A Review of “The Mighty Dead: Why Homer Matters” by Adam Nicolson, Part 1
The Mighty Dead: Why Homer Matters is an example of that non-fiction genre so reviled by the anti-White establishment: books that celebrate the European past and the rich and world-transforming culture that emerged from it. Foundational to this culture are the Homeric epics, the Iliad and the Odyssey, which have long been pillars of the Western literary canon. While their place in intellectual life of the West has waned over the last century (casualties of the generalized decline of a now Jewish-dominated culture), they remain as alive as ever for many readers. For author Adam Nicolson, in addition to their imperishable literary value, the Homeric epics should matter to all Europeans because through them “Homer tells us how we became who we are.”[i]
Nicolson is an English writer and journalist known for his scholarly but passionately expressed works on history, landscape and literature. The grandson of noted (and controversial) writers Harold Nicolson and Vita Sackville-West, he recalls being taught Homer at school, where his fumbling knowledge of Greek meant “it was as if the poems were written in maths.” Today most schoolchildren are unlikely to get even that far — with the majority doubtless associating Homer with The Simpsons and its derisive Jewish caricature of the White American father. Nicolson “rediscovered” Homer in middle age when he found himself electrified by the American poet Robert Fagles’ acclaimed verse translation of the Odyssey.

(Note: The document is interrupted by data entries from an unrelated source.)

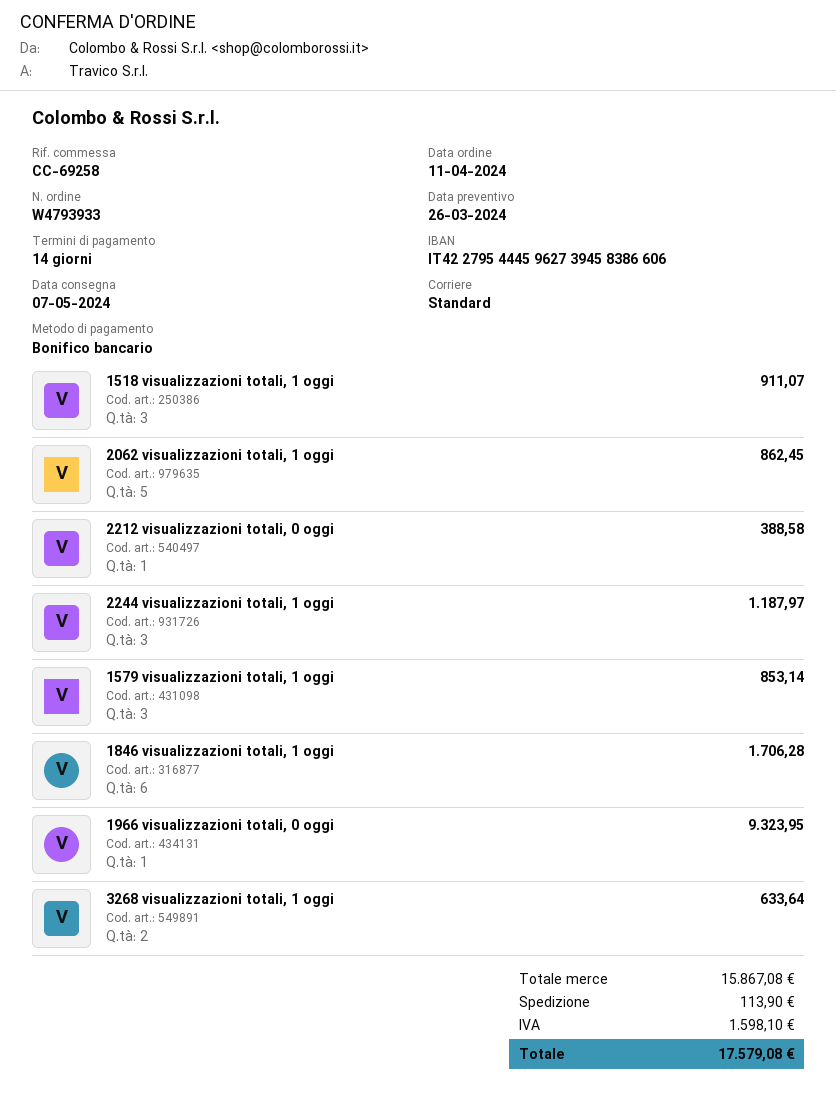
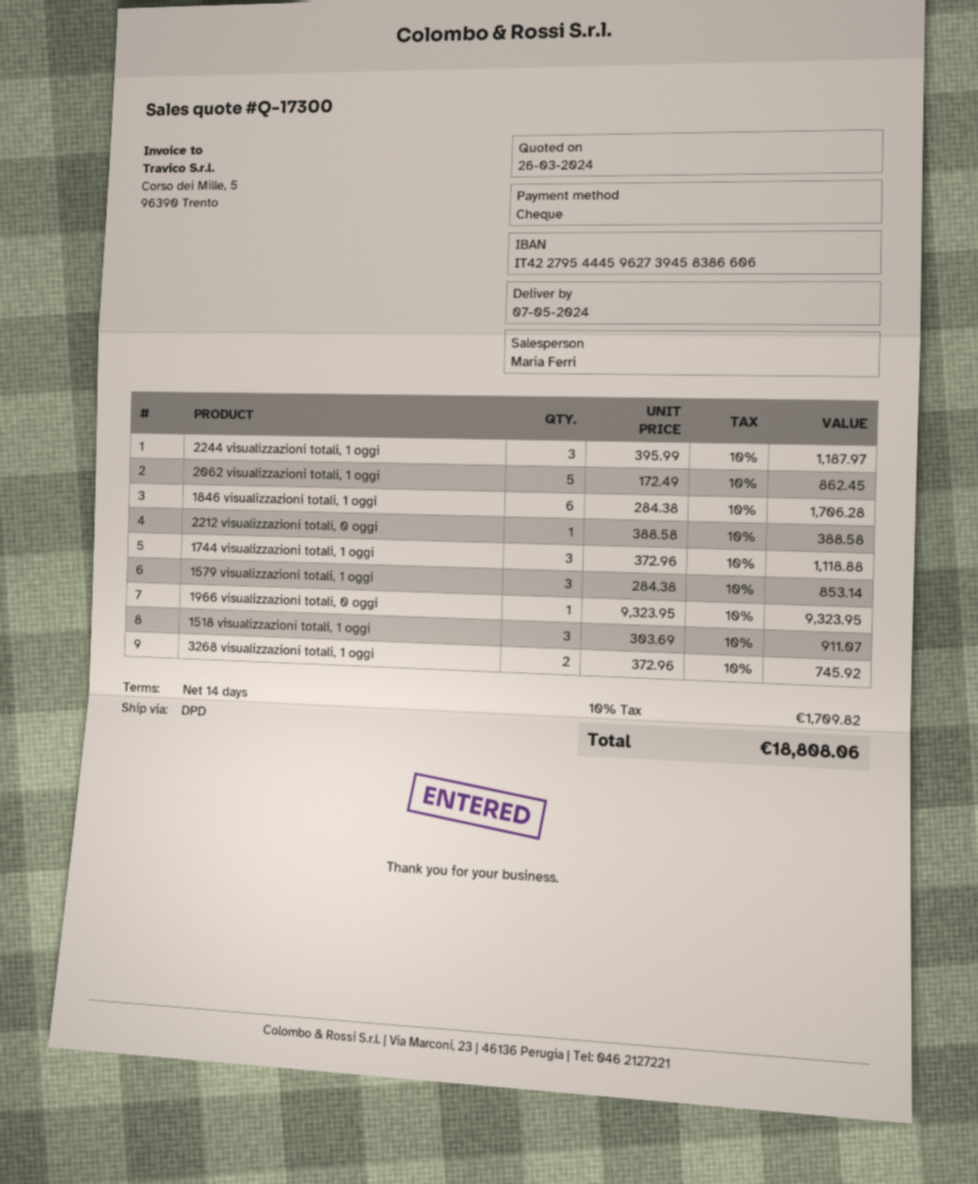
payment method: bank transfer -> cheque
shipping method: standard -> DPD
3268 visualizzazioni totali, 1 oggi: 2 for 633.64 -> 2 for 745.92
1744 visualizzazioni totali, 1 oggi: none -> 3 for 1118.88
shipping: 113.90 -> none
tax: 1598.10 -> 1709.82
total: 17579.08 -> 18808.06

In The Mighty Dead Nicolson argues that the mainstream historical account of Homer is wrong. The current orthodoxy has the Iliad and the Odyssey as products of the early Iron Age Greece of the eighth century BC, or thereabouts. This was a time, often labelled the Greek Renaissance, when Greek civilization, after five centuries of decline and stagnation, saw a revival that culminated in the golden age of classical Athens in the fifth century BC. This rebirth, yet to be fully explained, coincided with a population boom and the rediscovery of bronze-making, a skill that had fallen into disuse in the preceding four centuries. This was a time in Greek history that saw the growth of
colonies, trade, improved ships, gymnasiums, coinage, temples, cities, pan-Hellenic competitions at Olympia (the first, traditionally, in 776 BC), the art of writing, of depicting the human figure on pottery and in the round, the first written law codes, the dating of history. The first tentative moves towards the formation of city-states: every one of these aspects of a renewed civilization quite suddenly appeared all over the eighth-century Aegean. Homer, in this view, was the product of a new, dynamic, politically inventive and culturally burgeoning moment in Greek history. Homer was the poet of a boom.[ii]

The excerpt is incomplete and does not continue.